Sources and Supplementation

Like type I, type III collagen is abundant in bovine collagen and often appears in combination supplements. These are hydrolysed into collagen peptides for better absorption and use by the body.

Supplementation with Collagen Type III can support the health and elasticity of connective tissue.

Collagen Synthesis and Post Translational Modifications

The Synthesis Process

Collagen synthesis is a multi-step process involving gene transcription, translation, and extensive posttranslational modification. It begins in fibroblasts, where preprocollagen is synthesised and modified through hydroxylation, glycosylation, and the formation of the triple helix structure.

The molecule is then secreted into the extracellular matrix, where it undergoes further enzymatic processing and assembles into mature collagen fibers.

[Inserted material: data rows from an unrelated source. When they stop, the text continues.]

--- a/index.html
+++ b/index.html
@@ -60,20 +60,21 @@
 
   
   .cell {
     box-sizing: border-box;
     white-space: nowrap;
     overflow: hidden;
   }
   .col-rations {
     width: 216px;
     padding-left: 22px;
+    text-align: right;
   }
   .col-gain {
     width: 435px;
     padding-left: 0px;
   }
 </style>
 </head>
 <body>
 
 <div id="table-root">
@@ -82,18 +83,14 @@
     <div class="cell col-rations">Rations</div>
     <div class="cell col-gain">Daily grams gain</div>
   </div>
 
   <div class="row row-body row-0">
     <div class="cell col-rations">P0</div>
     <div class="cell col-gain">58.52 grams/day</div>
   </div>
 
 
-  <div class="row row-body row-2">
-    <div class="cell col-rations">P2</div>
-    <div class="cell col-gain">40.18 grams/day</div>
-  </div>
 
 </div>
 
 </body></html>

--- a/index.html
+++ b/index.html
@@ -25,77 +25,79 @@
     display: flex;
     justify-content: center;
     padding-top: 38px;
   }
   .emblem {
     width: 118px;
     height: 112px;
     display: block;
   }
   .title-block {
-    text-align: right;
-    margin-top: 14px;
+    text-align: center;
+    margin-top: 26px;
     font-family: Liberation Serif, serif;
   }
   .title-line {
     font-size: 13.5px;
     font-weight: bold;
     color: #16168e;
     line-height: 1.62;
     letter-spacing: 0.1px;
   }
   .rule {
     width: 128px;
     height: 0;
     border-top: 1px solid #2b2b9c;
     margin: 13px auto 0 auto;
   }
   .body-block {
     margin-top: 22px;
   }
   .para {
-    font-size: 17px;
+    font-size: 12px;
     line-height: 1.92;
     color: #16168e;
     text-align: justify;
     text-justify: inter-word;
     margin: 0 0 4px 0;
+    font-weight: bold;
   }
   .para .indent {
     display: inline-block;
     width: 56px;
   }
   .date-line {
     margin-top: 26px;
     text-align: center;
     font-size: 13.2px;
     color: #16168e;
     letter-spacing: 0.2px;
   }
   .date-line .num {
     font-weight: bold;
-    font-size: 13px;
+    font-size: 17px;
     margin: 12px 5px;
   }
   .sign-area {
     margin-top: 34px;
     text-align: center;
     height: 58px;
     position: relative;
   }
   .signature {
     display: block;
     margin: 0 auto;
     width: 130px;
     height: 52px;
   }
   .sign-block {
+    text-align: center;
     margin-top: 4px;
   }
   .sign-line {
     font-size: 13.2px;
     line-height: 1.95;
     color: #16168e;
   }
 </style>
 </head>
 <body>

The synthesis of collagen is crucial for maintaining the structural integrity of connective tissue.

Important Modifiers

• Vitamin C: Crucial for hydroxylation of proline and lysine, without which collagen cannot form properly.

• Glycine: Every third amino acid in the collagen sequence, essential for tight helix formation.

• Acetic acid: Sometimes used in lab preparation to solubilise collagen for research and supplement formulations.

These modifiers are essential for the proper formation and function of collagen in connective tissue.

Combining Collagen Types: Can You Take Type 1, 2 & 3 Together?

Yes, it’s possible and often beneficial to combine type I, II, and III collagen. Many comprehensive supplements are formulated to target multiple systems—skin, joints, and internal organs—by combining bovine collagen (rich in type I and III) with chicken collagen (rich in type II).

This multi-type approach supports overall collagen production, especially when combined with other nutrients like vitamin C and zinc.